For the data that follows, print the line with "[229,137,335,151] June 29, 2021, ->", the line with "[395,296,530,310] CGP_MARC_Records ->", and all lines between them, exactly as they stand. Omit pictures and add nothing.

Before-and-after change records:
>>>
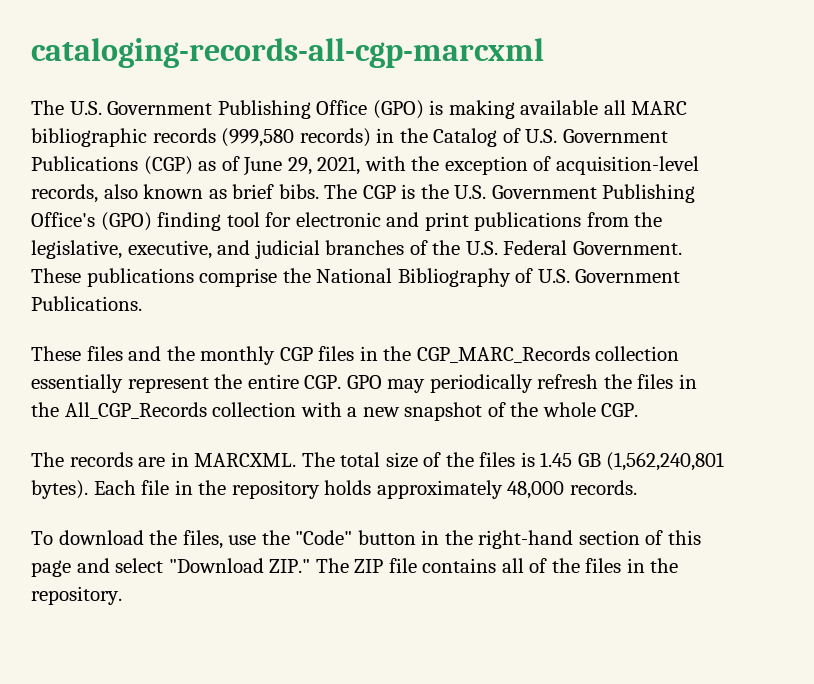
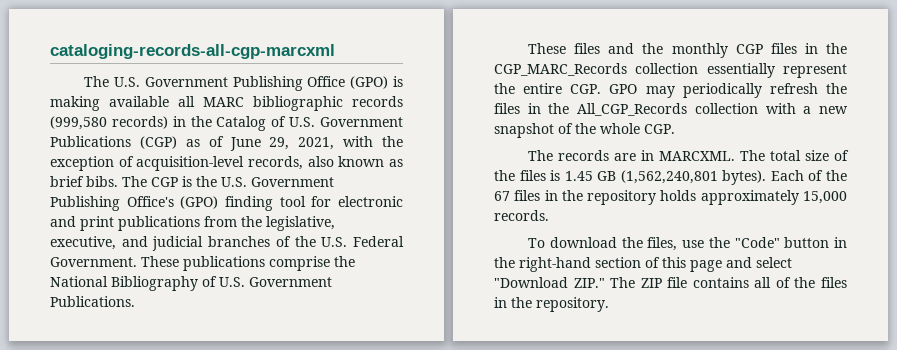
[141,480,170,495] file -> [808,170,847,181] [494,190,541,201] of the 67 files
[507,481,565,499] 48,000 -> [803,191,847,204] 15,000

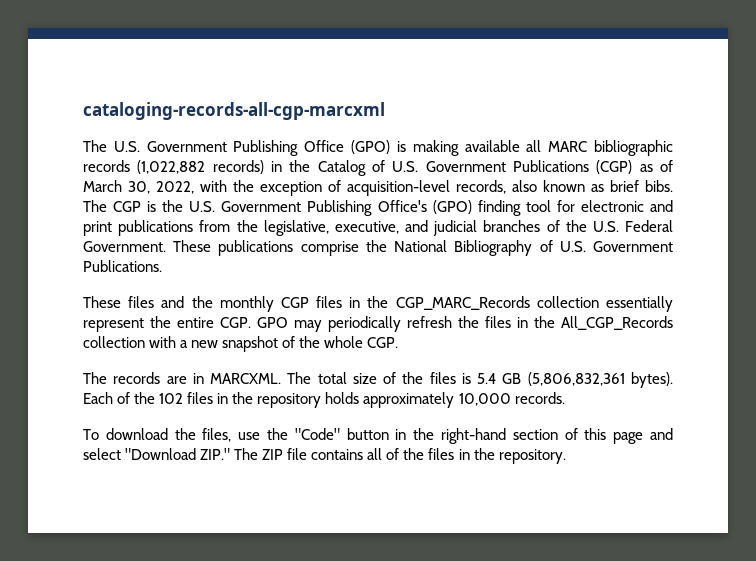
[50,116,107,130] (999,580 -> [137,160,206,174] (1,022,882
[229,137,335,151] June 29, 2021, -> [83,180,194,194] March 30, 2022,
[564,170,718,184] 1.45 GB (1,562,240,801 -> [477,372,625,386] 5.4 GB (5,806,832,361
[494,191,510,201] 67 -> [159,393,184,404] 102
[803,191,847,204] 15,000 -> [458,393,511,406] 10,000

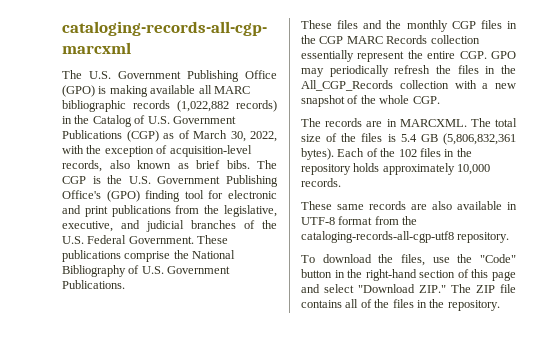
[395,296,530,310] CGP_MARC_Records -> [319,35,428,44] CGP MARC Records
(565, 398) none -> [301,201,517,210] [301,216,418,225] [301,231,510,243] // These same records are also available in UTF-8 format from the cataloging-records-all-cgp-utf8 repository.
<<<
» **Response to the exercise**:
[229,137,335,151] June 29, 2021, -> [83,180,194,194] March 30, 2022,
[564,170,718,184] 1.45 GB (1,562,240,801 -> [477,372,625,386] 5.4 GB (5,806,832,361
[494,191,510,201] 67 -> [159,393,184,404] 102
[803,191,847,204] 15,000 -> [458,393,511,406] 10,000

[395,296,530,310] CGP_MARC_Records -> [319,35,428,44] CGP MARC Records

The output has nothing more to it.